– Я на Неву не ходила. Снег брала на бульваре и топила.
Я в декабре шла за карточкой для Веры Николаевны в издательство «Искусство» на углу канала Грибоедова и Софьи Перовской, снег был свален горами – вот как у нас в прошлом году, и на этих свалах лежали покойники. Проходила мимо церкви. У цепей стояла женщина с протянутой рукой, а с ней маленький такой ребенок. И он так кричал: «Мамочка, так кушать хочется! Мамочка, так кушать хочется! Мамочка, не могу!» А кто подаст-то! Это уже конец декабря был… Простите меня… Я редко вспоминаю. Мне как-то на работе сказали – вот, 27 января, день снятия блокады, вам надо выступить. А я говорю: никогда, никогда. Ни за что.
– В самые жуткие моменты были разговоры – зачем это все, не надо ли город сдать?
– У нас не было… Мы вообще ни о чем не думали, просто выживали. Думали, как пройдет день. Разбомбят – не разбомбят, выживем – не выживем. Думали, как хоронить того, кто умер. Вот и все мысли.
– Радио слушали?
– Слушали, пока было электричество. Сперва такой гудок: «У-у-у», а потом: «Воздушная тревога, воздушная тревога!» Однажды бомба попала в Таврический сад, у нас вылетели все стекла, и дверь с крючка сорвало. Мы как раз собрались попить чаю, разожгли буржуйку, вскипятили снег, а тут все разорвало. Но мы сначала выпили свой чай и съели свои кусочки хлеба – и только потом встали и законопатили окно. Боялись, как бы все не остыло.
– А чем топили?
– Топили книгами. Еще у нас был огромный буфет, его надолго хватило. У бабушки был киот, его тоже жгли. Сожгли несколько икон.
– Вы верующая?
– А я не знаю. Я крещеная. В блокаду мы в церковь не ходили. Может быть, только весной 43-го к Пасхе.
– Что-то читали в блокаду?
– По-моему, я ничего не читала до конца 43-го года. Потом читала, конечно. Помню, что читала «Бурю» Эренбурга, «Обрыв» Гончарова. И никак не могла понять, ну почему, почему они все сходят с ума, с жиру бесятся – ведь живы, здоровы, сыты, ну что еще нужно!
– Как ваш день проходил?
– Вставала, потом, наверное, шла за снегом, потом топили снег, потом надо было что-то расколотить для буржуйки, это ведь довольно тяжело. Я даже не помню, что я делала. Как-то существовала.

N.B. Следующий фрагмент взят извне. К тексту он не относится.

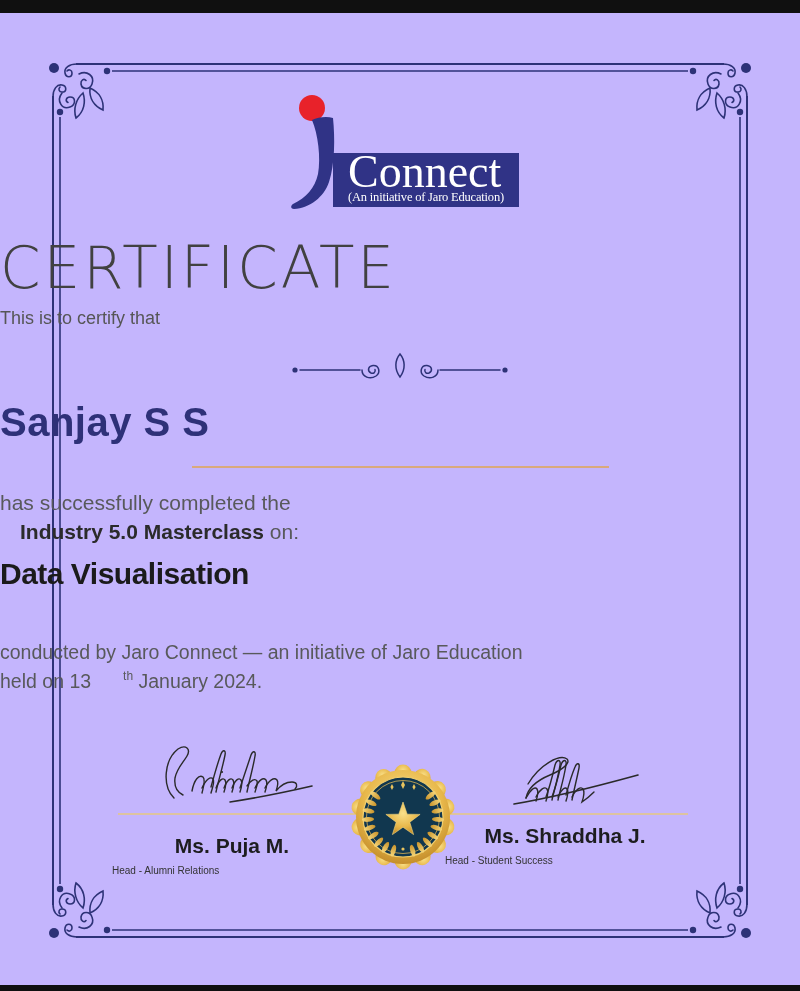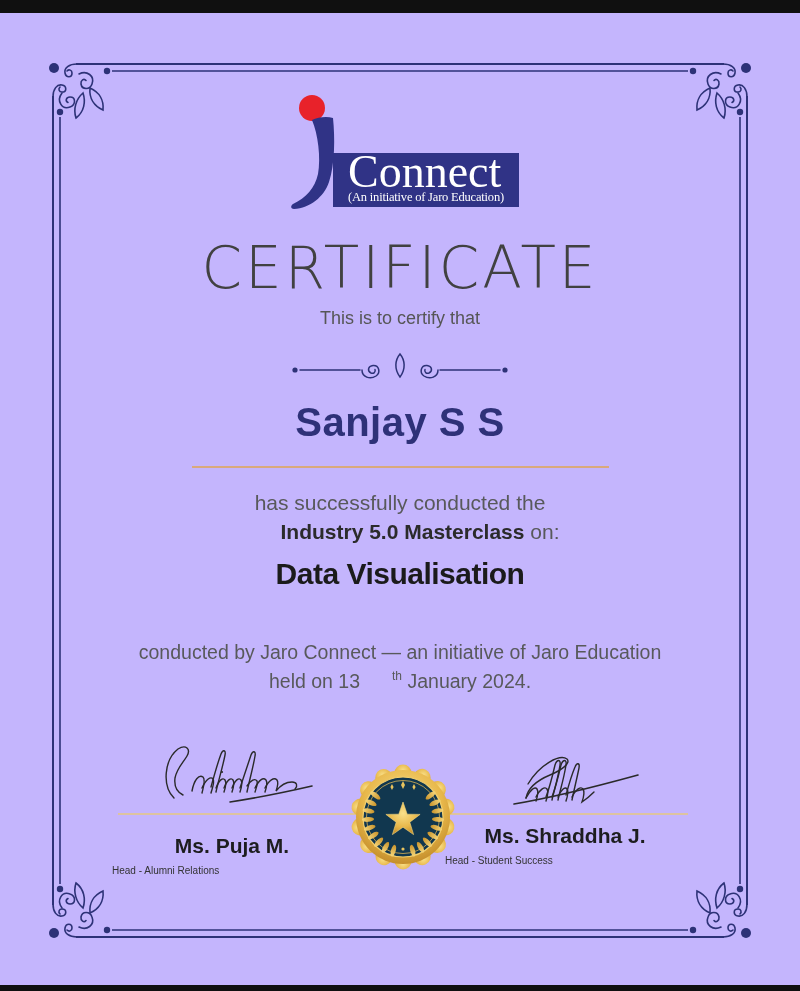--- a/index.html
+++ b/index.html
@@ -10,7 +10,7 @@
   #bottombar{top:985px;height:6px;}
   #border-svg{position:absolute;left:0;top:0;}
   .abs{position:absolute;}
-  .ctr{position:absolute;left:0;width:100%;text-align:center;}
+  .ctr{position:absolute;left:0;width:100%;}
   
   #logo-red-dot{left:299px;top:95px;width:26px;height:26px;border-radius:50%;background:#e8222a;}
   #logo-j{left:290px;top:116px;}

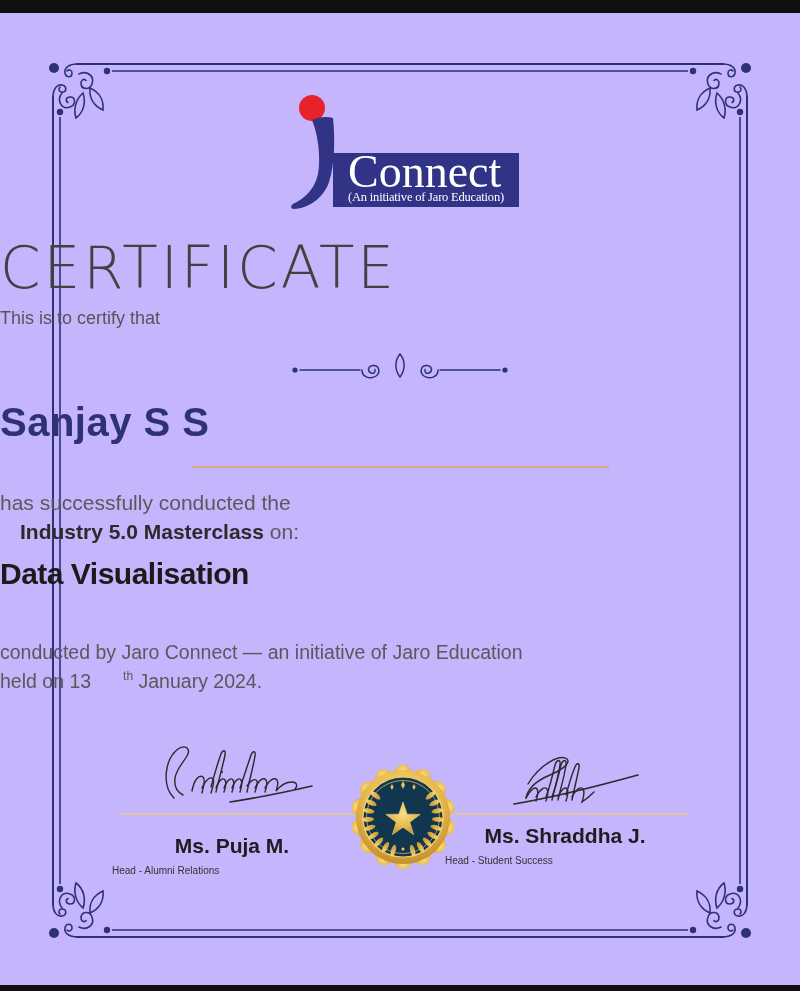--- a/index.html
+++ b/index.html
@@ -107,7 +107,7 @@
   <div id="recipient-name" class="ctr">Sanjay S S</div>
   <div id="accent-rule" class="abs"></div>
 
-  <div id="line-completed" class="ctr">has successfully conducted the</div>
+  <div id="line-completed" class="ctr">has successfully completed the</div>
   <div id="line-program" class="ctr"><b>Industry 5.0 Masterclass</b><span> on:</span></div>
   <div id="course-title" class="ctr">Data Visualisation</div>
   <div id="line-conducted" class="ctr">conducted by Jaro Connect — an initiative of Jaro Education</div>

– Время медленно тянулось или быстро?
– Тогда время вообще медленно шло, это сейчас оно быстро бежит. Шкаф какой-то разрубить на дрова, это уже несколько часов занимало… Потом сходить за снегом. Потом где-то слышала, что мясо дают по карточкам, надо было идти, стоять в очереди часов пять или шесть.
– В театре были хоть раз?
– В Музкомедию ходила наверное в 42-м. Они играли в Пушкинском театре, но не в костюмах, а в пальто, потому что холодно было очень, темно и у всех на лацканах были эти, знаете, светлячки. В 42-м или в 43-м я была в Филармонии, народу было немного. Помню, что в первом ряду сидела тетка вот с таким кочаном капусты с довольным видом счастливой обладательницы.